The answer must consist of every line below that contains the word "branch".

▶ _SUPPLIED MATERIAL_
• • • • • • •
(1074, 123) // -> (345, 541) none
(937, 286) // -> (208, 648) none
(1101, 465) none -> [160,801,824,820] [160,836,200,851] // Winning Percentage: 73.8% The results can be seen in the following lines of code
• • • • • • •
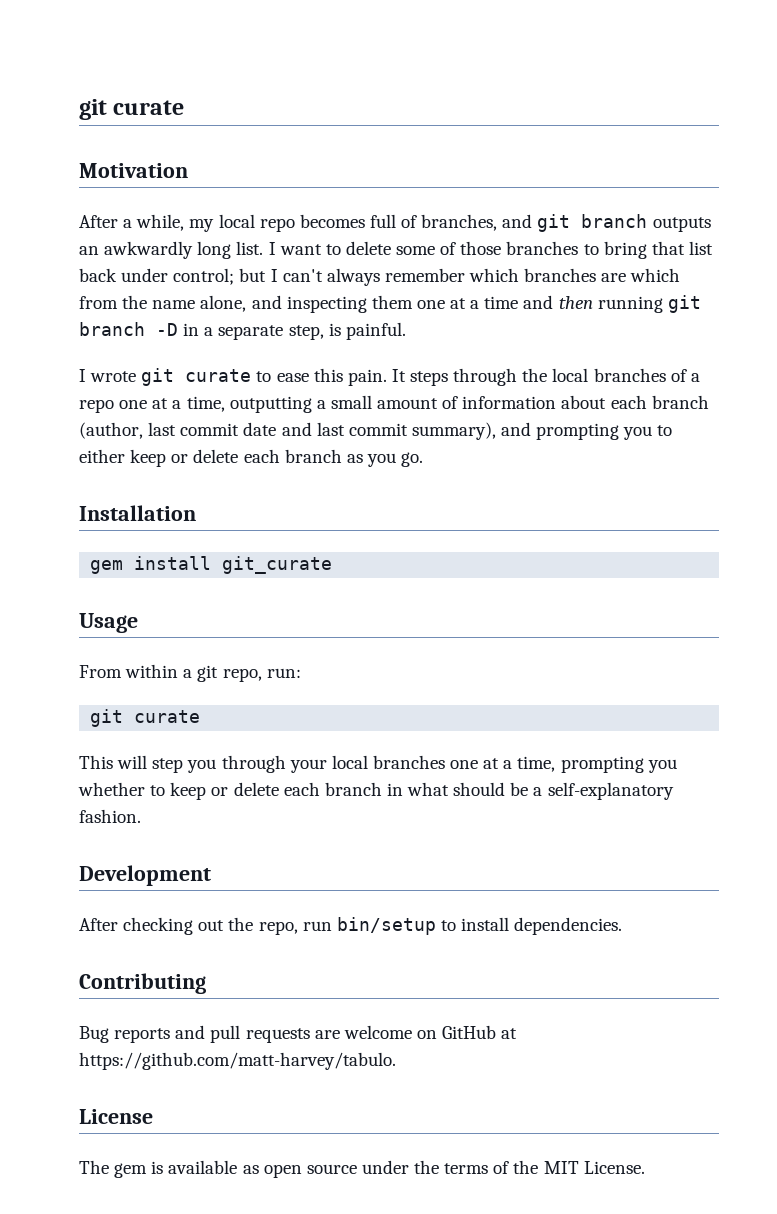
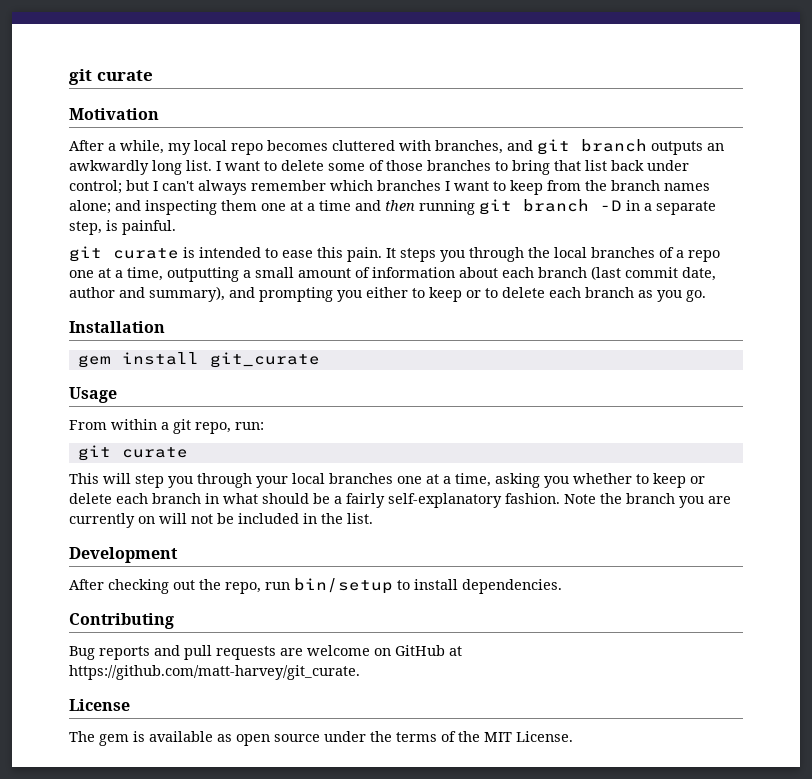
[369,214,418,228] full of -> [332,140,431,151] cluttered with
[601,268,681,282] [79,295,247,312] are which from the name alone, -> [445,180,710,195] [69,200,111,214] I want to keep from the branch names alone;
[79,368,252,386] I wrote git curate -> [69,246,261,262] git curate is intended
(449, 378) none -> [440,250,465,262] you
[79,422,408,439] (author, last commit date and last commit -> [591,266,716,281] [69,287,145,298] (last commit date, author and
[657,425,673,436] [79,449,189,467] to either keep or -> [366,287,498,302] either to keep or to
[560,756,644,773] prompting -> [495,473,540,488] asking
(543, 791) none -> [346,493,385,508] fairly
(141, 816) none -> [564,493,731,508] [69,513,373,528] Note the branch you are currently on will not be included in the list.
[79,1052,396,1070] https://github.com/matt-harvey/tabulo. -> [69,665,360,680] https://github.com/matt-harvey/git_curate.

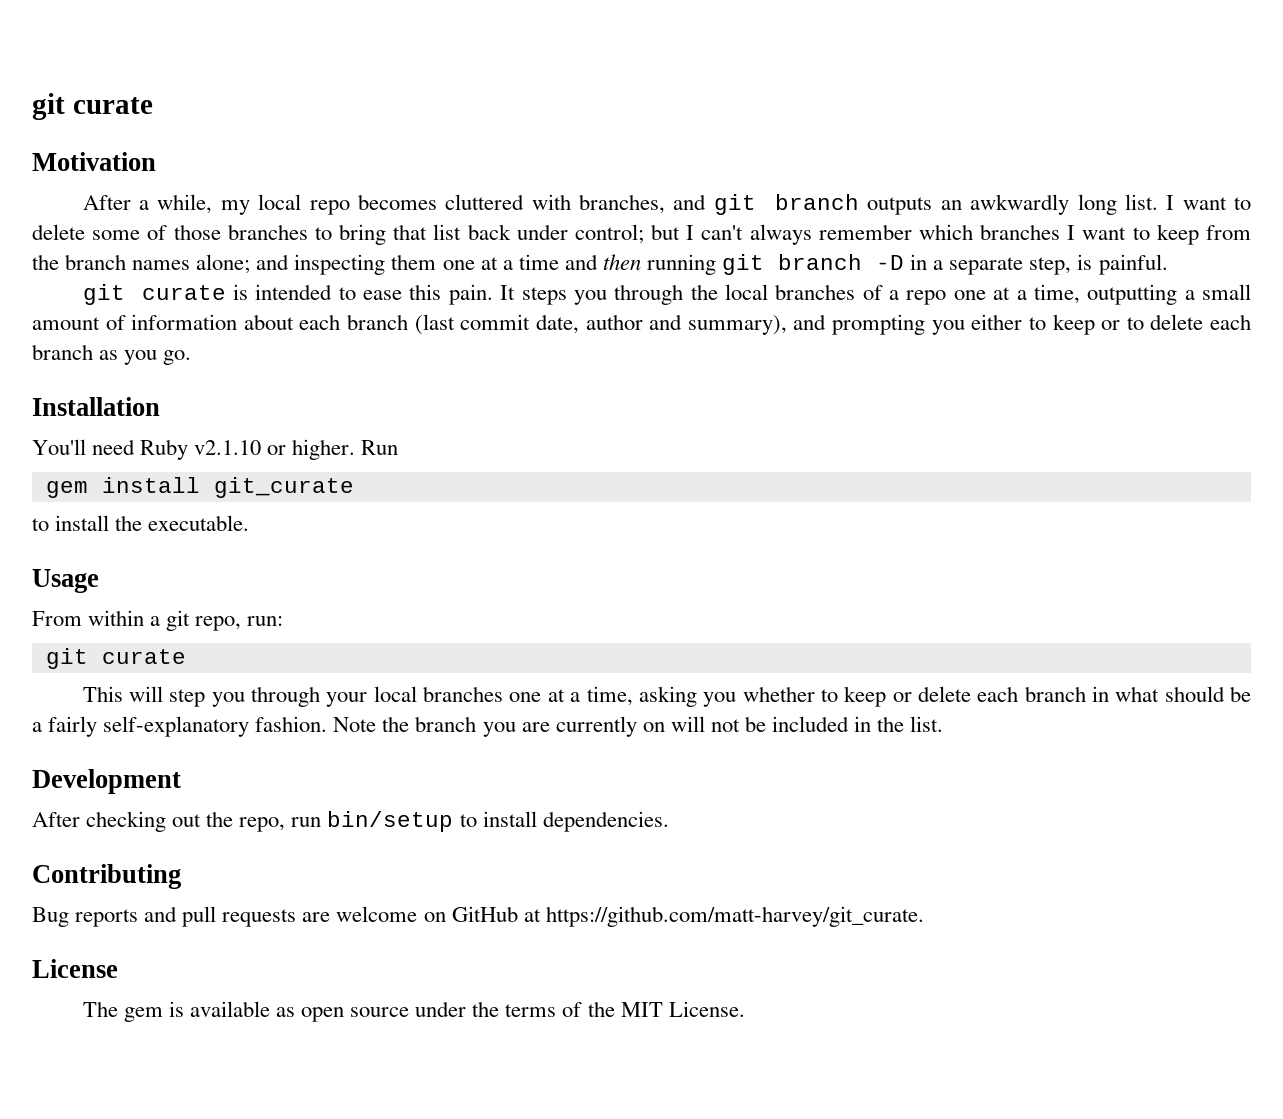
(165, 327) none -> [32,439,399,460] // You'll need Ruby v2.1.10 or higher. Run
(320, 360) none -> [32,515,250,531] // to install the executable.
• • • • • • •
▶ _TASK SOLUTION_
[601,268,681,282] [79,295,247,312] are which from the name alone, -> [445,180,710,195] [69,200,111,214] I want to keep from the branch names alone;
(141, 816) none -> [564,493,731,508] [69,513,373,528] Note the branch you are currently on will not be included in the list.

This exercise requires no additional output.